_YOUR ASSIGNMENT:_
Scan the entries for the word "left" and report how many lines contain it, as a number with no other words.

_DATA PROVIDED:_
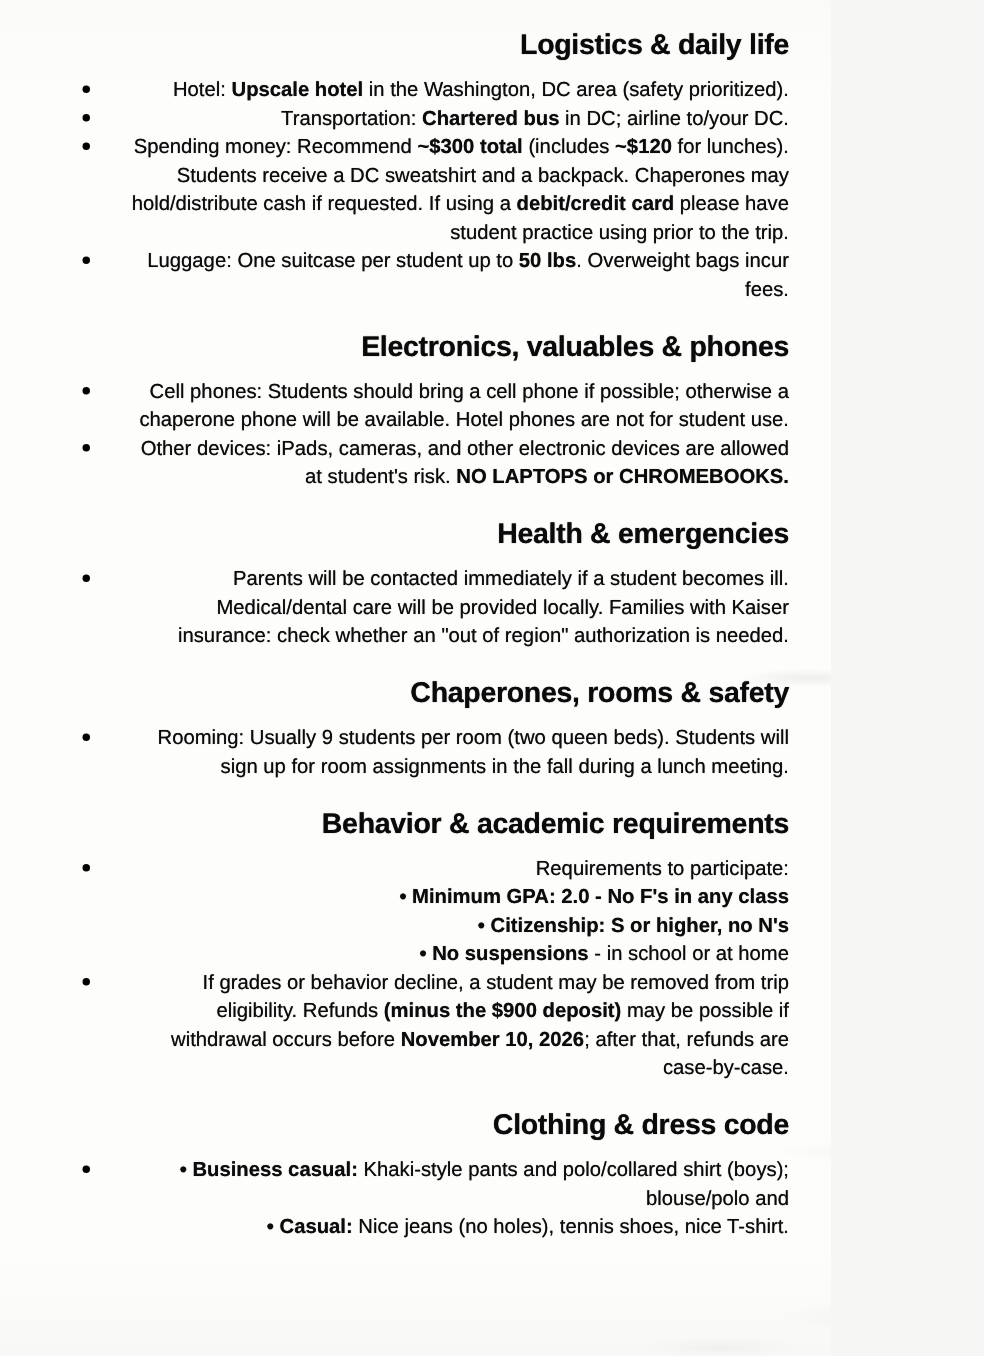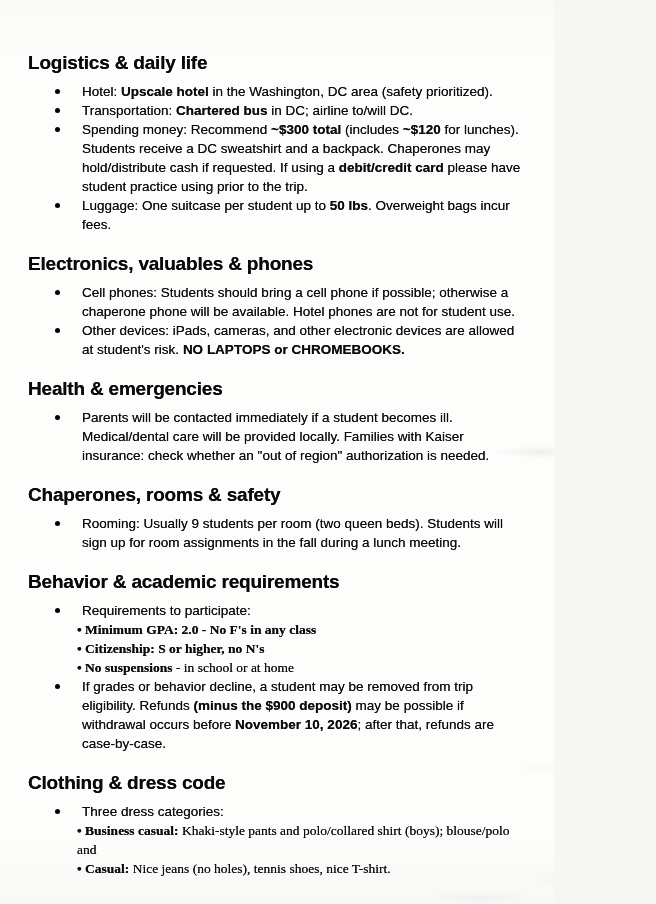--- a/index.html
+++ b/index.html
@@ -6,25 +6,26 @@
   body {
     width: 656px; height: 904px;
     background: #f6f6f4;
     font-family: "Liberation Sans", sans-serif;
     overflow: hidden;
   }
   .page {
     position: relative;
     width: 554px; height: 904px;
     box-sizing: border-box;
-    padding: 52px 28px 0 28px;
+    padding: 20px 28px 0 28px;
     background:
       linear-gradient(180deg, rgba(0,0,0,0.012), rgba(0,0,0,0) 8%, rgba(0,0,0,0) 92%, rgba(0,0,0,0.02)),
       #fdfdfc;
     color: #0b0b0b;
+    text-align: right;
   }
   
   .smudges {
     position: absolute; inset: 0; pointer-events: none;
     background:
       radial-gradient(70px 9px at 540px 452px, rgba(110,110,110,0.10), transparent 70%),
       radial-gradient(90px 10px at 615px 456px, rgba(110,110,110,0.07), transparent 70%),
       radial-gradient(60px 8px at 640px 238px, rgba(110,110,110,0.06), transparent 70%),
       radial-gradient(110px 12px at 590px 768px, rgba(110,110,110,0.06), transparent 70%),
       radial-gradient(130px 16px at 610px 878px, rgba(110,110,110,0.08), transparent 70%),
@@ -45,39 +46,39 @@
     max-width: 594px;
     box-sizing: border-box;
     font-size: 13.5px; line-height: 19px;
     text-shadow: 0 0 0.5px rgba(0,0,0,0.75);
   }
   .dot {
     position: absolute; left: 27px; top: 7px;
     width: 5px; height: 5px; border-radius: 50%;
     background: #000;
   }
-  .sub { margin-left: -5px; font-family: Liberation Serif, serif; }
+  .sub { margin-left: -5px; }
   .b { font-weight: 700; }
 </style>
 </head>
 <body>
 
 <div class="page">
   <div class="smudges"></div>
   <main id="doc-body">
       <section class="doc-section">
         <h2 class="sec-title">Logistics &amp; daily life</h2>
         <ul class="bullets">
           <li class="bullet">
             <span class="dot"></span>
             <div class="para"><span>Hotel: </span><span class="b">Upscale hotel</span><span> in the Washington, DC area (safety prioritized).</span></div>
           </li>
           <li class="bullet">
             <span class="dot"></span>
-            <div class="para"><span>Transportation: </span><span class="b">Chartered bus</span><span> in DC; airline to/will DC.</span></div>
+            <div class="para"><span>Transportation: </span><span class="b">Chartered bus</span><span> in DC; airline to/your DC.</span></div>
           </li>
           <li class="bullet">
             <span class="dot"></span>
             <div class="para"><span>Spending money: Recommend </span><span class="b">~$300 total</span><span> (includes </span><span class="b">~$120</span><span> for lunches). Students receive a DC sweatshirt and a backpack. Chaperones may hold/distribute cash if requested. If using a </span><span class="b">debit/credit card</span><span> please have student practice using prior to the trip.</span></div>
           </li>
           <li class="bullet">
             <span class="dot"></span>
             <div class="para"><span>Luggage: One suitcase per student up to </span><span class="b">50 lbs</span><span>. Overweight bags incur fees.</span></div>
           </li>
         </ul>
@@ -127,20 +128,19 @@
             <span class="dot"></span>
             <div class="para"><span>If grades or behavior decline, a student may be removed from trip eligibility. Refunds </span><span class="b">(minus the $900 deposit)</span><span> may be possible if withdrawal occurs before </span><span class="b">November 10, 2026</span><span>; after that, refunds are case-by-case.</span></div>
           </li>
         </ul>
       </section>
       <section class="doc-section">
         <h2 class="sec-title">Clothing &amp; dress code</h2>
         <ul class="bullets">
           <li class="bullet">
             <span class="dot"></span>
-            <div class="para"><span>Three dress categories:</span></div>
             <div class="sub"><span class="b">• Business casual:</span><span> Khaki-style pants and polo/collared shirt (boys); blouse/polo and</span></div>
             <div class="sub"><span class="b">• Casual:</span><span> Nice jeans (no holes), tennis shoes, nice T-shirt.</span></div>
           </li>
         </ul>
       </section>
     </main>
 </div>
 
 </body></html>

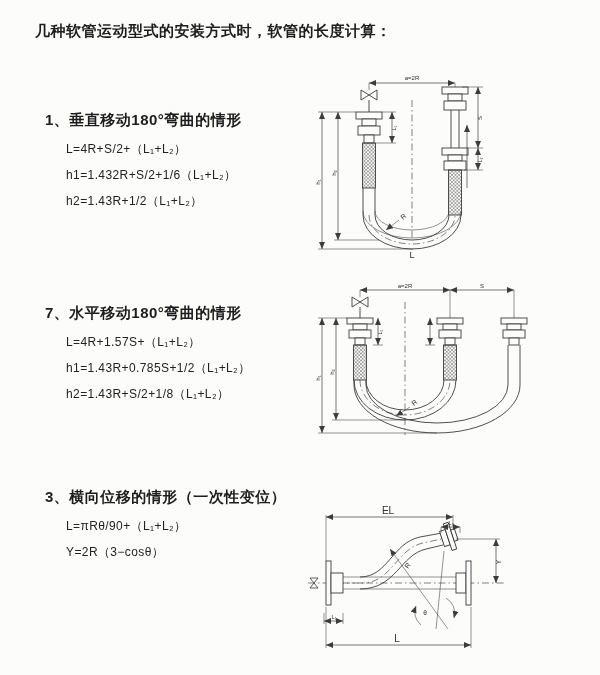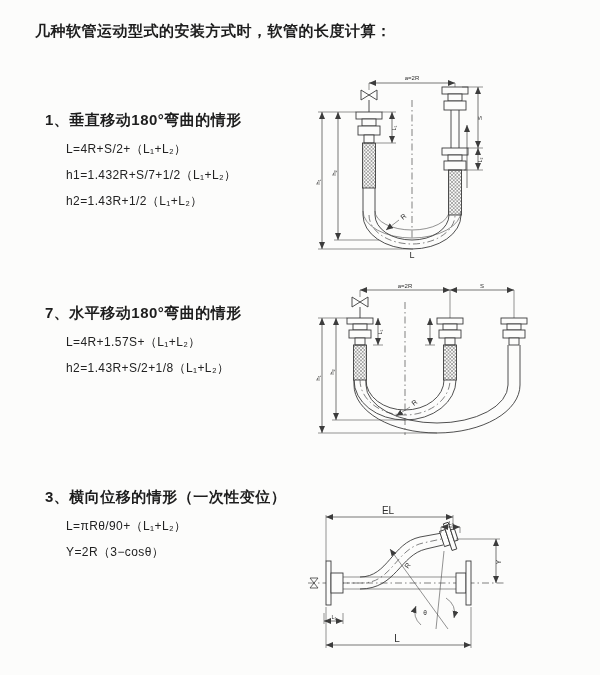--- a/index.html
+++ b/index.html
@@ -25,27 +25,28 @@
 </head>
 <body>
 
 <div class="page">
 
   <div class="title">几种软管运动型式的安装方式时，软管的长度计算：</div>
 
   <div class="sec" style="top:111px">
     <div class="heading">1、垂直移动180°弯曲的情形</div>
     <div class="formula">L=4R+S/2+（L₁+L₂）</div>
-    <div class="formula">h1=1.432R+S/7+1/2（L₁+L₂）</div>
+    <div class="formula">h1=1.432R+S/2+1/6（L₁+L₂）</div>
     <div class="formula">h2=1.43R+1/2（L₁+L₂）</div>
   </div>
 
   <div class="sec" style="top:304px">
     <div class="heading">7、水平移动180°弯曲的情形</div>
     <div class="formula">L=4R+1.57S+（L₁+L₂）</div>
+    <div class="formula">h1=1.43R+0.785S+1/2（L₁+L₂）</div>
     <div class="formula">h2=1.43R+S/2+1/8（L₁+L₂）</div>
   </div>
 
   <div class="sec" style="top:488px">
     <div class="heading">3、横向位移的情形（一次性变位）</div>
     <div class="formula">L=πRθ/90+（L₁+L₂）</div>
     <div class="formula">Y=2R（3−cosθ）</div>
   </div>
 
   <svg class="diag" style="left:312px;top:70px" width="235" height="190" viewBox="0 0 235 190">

_EXPECTED ANSWER:_
4